Another colleague noted sagely that we need to note and respect that IT professionals have their own profession, as tautological as that sounds here. While I agree strongly that we need to recognize the specificity of IT roles and how they are addressed and remunerated in the broader economy (IT people are not interchangeable widgets), the notion of creating a parallel professional track in libraries unsettles me. I’m more interested in seeing how we can create pathways for IT staff to grow their careers and move into library management and administration, even expanding their sphere to areas that are not IT by even a broad definition. Part of what informs this issue is the unresolved issue of what constitutes an academic librarian. We still have many institutions adhering to the doctrinaire notion that the credential makes the librarian, while other institutions happily hire people sans credential into roles clearly labelled as capital-L Librarian roles, sometimes even as library administrators.

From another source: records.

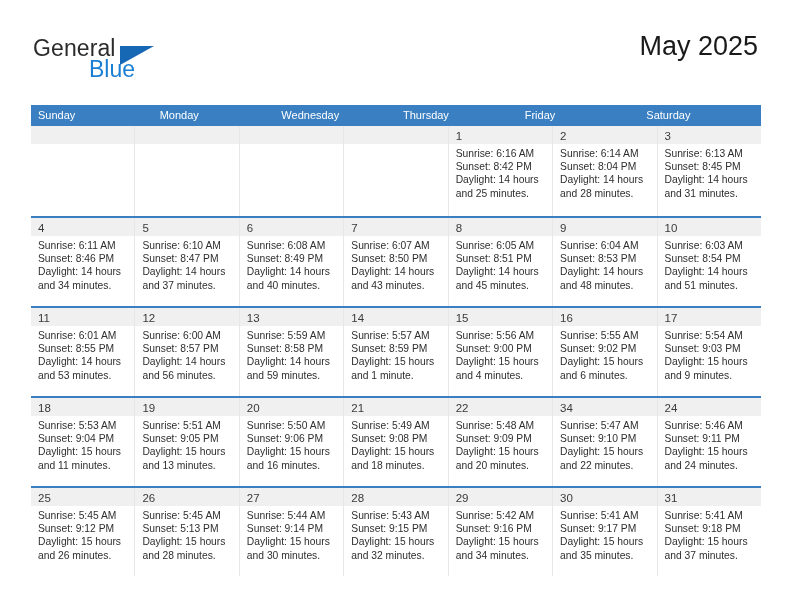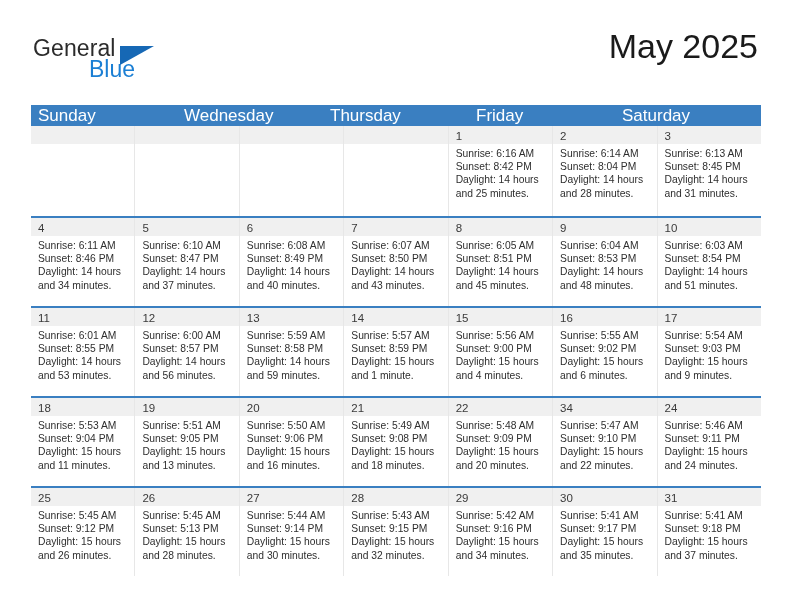"May 2025" .cal-title { font-size: 34px -> 27px }
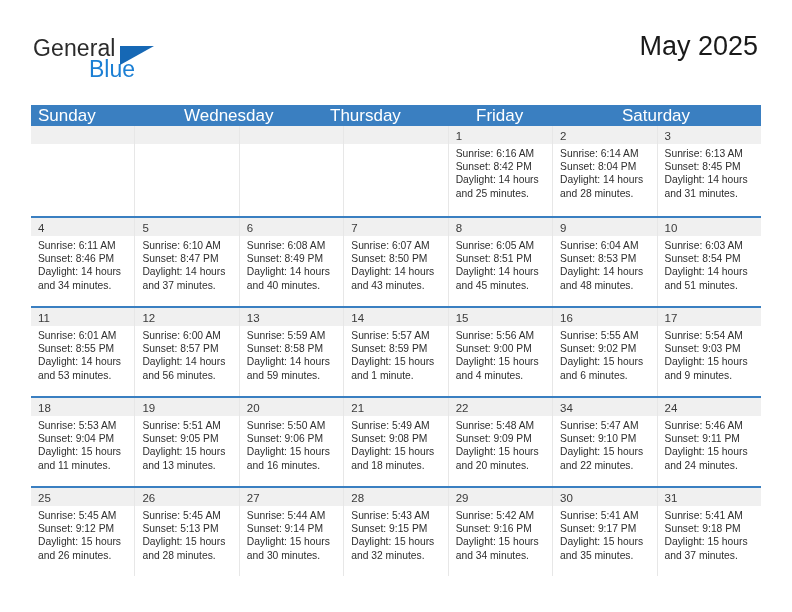"Sunday" .dow-cell { font-size: 17px -> 11px }
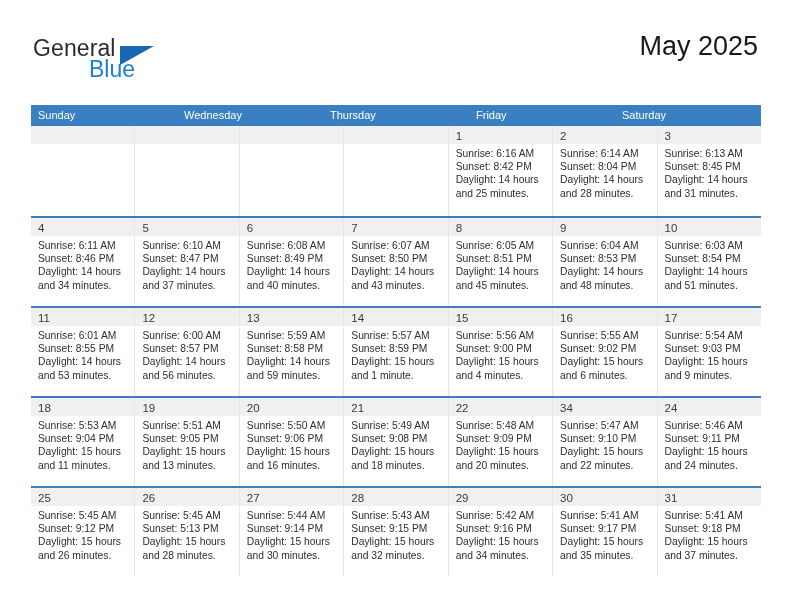"Monday" div.dow-cell { html: none -> <div>Monday</div> }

As mentioned above, I was particularly heartened by the number of senior library leaders in the room. In various venues, I’ve long lamented a general lack of knowledge around IT management and strategy in many library administrations and administrators. If one considers the dizzying array of highly complex and sophisticated IT projects running within or around libraries, we clearly need leadership that understands the complexities and context of this work, because it is the administration’s responsibility to properly fund, staff, reward, and promote the work. Many library leaders do understand, and their institutions flourish in these areas thanks to their sage and considered leadership. But this is far from universal, as one can learn if one speaks to library technology staff and hears their frustration at what they see as a disconnect between their work and their libraries’ strategies and culture.

Let’s continue this conversation at other events, in our organizations, and in our literature.